Task details: Find all lines in the listing that include the word "souris", then copy them.

------------------------------

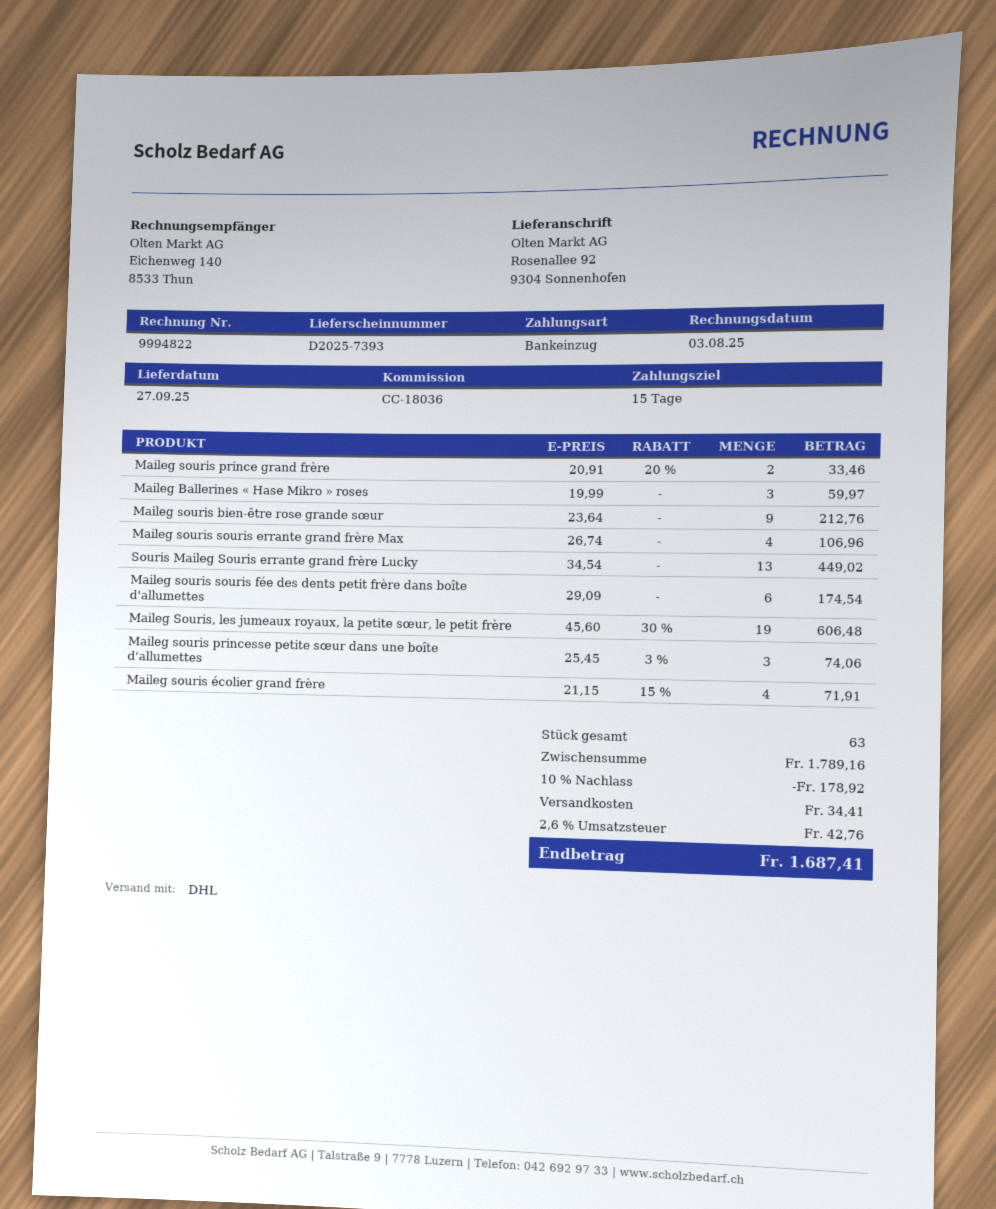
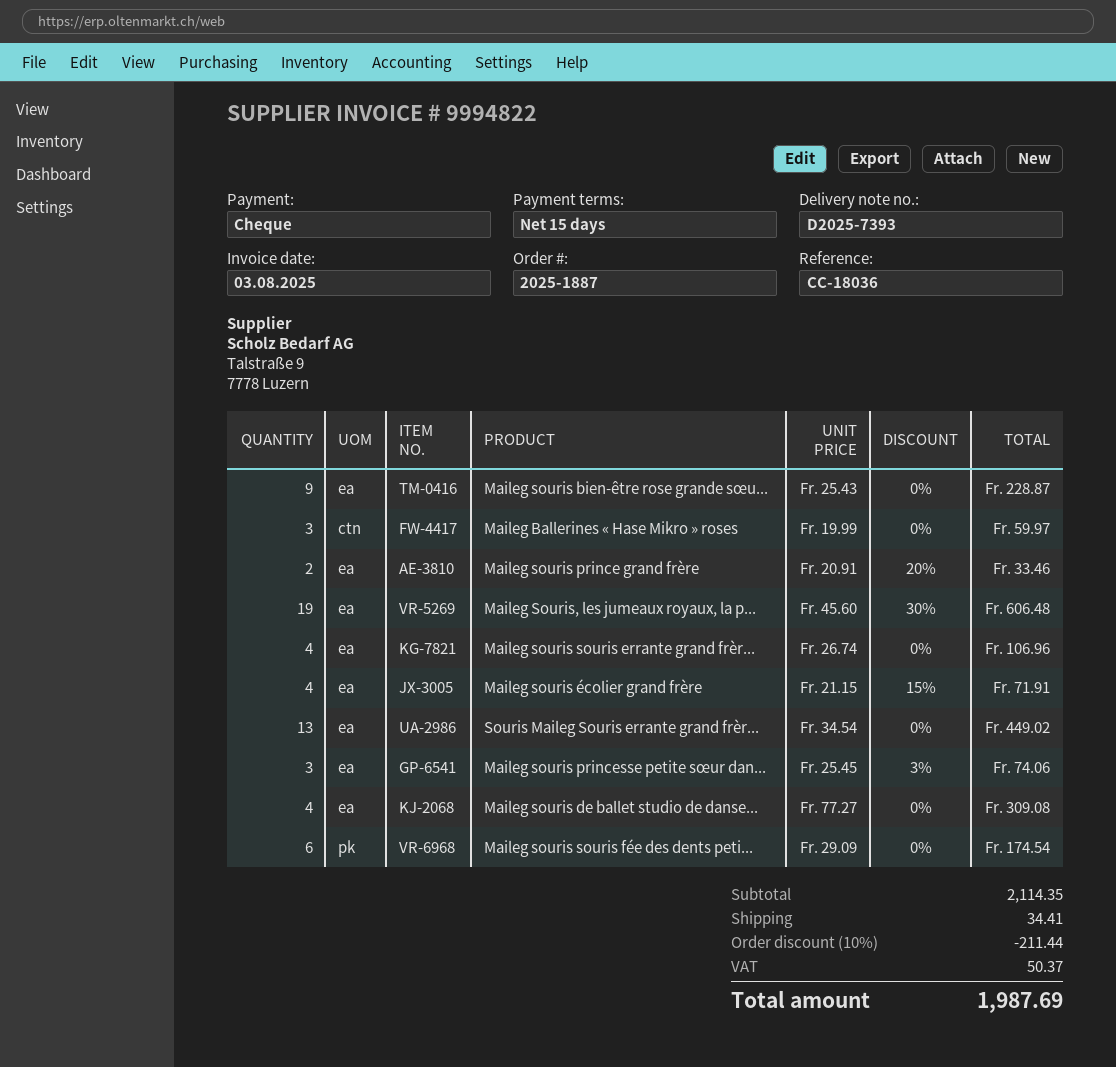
payment method: direct debit -> cheque
Maileg souris bien-être rose grande sœur: 9 x 23.64 = 212.76 -> 9 x 25.43 = 228.87
Maileg souris de ballet studio de danse...: none -> 4 x 77.27 = 309.08
subtotal: 1789.16 -> 2114.35
discount: 10% = 178.92 -> 10% = 211.44
tax: 42.76 -> 50.37
total: 1687.41 -> 1987.69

------------------------------

Problem solution:
Maileg souris bien-être rose grande sœur: 9 x 23.64 = 212.76 -> 9 x 25.43 = 228.87
Maileg souris de ballet studio de danse...: none -> 4 x 77.27 = 309.08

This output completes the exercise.